Uma coisa é uma queixa específica e outra bem diferente é o lamento constante. Isto é, se você converter este desconforto em um estado perene, perderá o efeito catártico e poderá se transformar em um pesadelo. Isso poderá causar mudanças no cérebro que o levarão a se concentrar apenas nos aspectos negativos de cada situação.

Neurocientistas da Universidade de Yale descobriram que as pessoas que estão constantemente deprimidas têm uma taxa mais baixa de renovação neuronal: é como se os seus cérebros fossem muito mais lentos.

Expectativas irreais

Assim como não é bom ser sempre negativo, o fato de definir as nossas expectativas em um otimismo ilusório também não nos favorece. Um certo grau de positividade no que esperamos nos ajuda a levantar nossas cabeças, mas uma dose excessiva nesse sentido é apenas uma fonte de grandes decepções que podem acabar, por exemplo, com a nossa autoestima.

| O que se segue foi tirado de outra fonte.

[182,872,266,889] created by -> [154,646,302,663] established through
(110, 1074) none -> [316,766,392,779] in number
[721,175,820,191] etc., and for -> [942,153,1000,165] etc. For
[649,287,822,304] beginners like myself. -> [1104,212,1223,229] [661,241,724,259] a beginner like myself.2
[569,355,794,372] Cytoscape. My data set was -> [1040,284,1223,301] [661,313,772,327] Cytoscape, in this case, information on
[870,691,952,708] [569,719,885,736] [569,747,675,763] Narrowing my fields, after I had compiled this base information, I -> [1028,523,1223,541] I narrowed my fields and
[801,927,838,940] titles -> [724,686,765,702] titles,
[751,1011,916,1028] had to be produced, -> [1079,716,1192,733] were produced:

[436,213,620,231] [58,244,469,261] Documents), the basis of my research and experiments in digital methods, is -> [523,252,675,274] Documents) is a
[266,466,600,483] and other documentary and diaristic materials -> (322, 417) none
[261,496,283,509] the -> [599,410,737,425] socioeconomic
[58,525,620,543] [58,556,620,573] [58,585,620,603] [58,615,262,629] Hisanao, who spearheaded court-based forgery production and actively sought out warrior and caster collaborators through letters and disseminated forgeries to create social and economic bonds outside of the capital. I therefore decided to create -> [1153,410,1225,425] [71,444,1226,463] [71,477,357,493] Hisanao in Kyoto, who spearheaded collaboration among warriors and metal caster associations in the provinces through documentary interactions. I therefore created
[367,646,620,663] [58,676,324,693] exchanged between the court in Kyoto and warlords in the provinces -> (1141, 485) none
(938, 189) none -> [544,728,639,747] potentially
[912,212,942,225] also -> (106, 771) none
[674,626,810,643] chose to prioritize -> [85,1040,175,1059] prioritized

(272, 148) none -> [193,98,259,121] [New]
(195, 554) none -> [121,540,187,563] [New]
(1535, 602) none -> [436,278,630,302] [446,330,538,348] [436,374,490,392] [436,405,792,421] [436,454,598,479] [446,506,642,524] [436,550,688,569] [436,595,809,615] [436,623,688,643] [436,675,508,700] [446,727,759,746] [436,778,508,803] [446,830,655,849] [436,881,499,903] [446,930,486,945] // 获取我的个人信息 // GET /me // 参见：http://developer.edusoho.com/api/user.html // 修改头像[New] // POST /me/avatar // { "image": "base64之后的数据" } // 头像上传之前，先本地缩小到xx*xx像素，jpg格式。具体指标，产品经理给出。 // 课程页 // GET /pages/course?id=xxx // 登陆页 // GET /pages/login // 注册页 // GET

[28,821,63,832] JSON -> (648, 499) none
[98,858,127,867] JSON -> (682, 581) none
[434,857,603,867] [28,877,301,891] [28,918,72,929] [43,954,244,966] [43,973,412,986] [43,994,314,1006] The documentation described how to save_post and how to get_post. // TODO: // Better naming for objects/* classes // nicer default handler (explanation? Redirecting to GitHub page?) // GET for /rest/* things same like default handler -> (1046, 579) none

Se criarmos expectativas excessivamente altas em relação a um evento, é normal que acabemos frustrados se elas não forem atendidas, o que será mais provável.

Mulher frustrada

Outros hábitos que inibem sua capacidade cognitiva

Existem outros hábitos que dificultam a vida pelo simples fato de inibirem a nossa capacidade cognitiva. Alguns dos mais comuns são estes:

  • Pensamentos repetitivos: não é bom ficar remoendo eventos frustrantes, porque eles acabam causando distúrbios emocionais.
  • Culpa: o excesso de culpa impede a liberação de emoções e se torna uma distração.
  • Reclamação: o excesso de queixas resulta em estados de frustração e raiva.
  • Rejeição excessiva: se pararmos para analisar constantemente a rejeição, nos tornaremos os nossos piores críticos, o que é prejudicial para a autoestima.
  • Preocupação: é importante se preocupar, mas não ficar constantemente preocupado. Se nos preocuparmos exageradamente, produziremos um estado emocional negativo.

Os hábitos são muito importantes para sermos mais produtivos e completos. Se nos cercarmos de hábitos negativos, entraremos em uma espiral que poderá até nos levar a sofrer de transtornos mentais. Por isso, vale a pena deixar de lado os hábitos mentais que ameaçam o nosso estado de espírito e, portanto, também a conquista dos nossos objetivos.

“Faça com que a sua cabeça trabalhe a seu favor e, pouco a pouco, você adquirirá o hábito de não se perturbar quando as coisas correrem mal”.
-Wayne Dyer-

  • Tice, D. M., & Baumeister, R. F. (1997). Longitudinal study of procrastination, performance, stress, and health: The costs and benefits of dawdling. Psychological science8(6), 454-458.
  • Gilovich, T., & Savitsky, K. (1999). The spotlight effect and the illusion of transparency: Egocentric assessments of how we are seen by others. Current Directions in Psychological Science8(6), 165-168.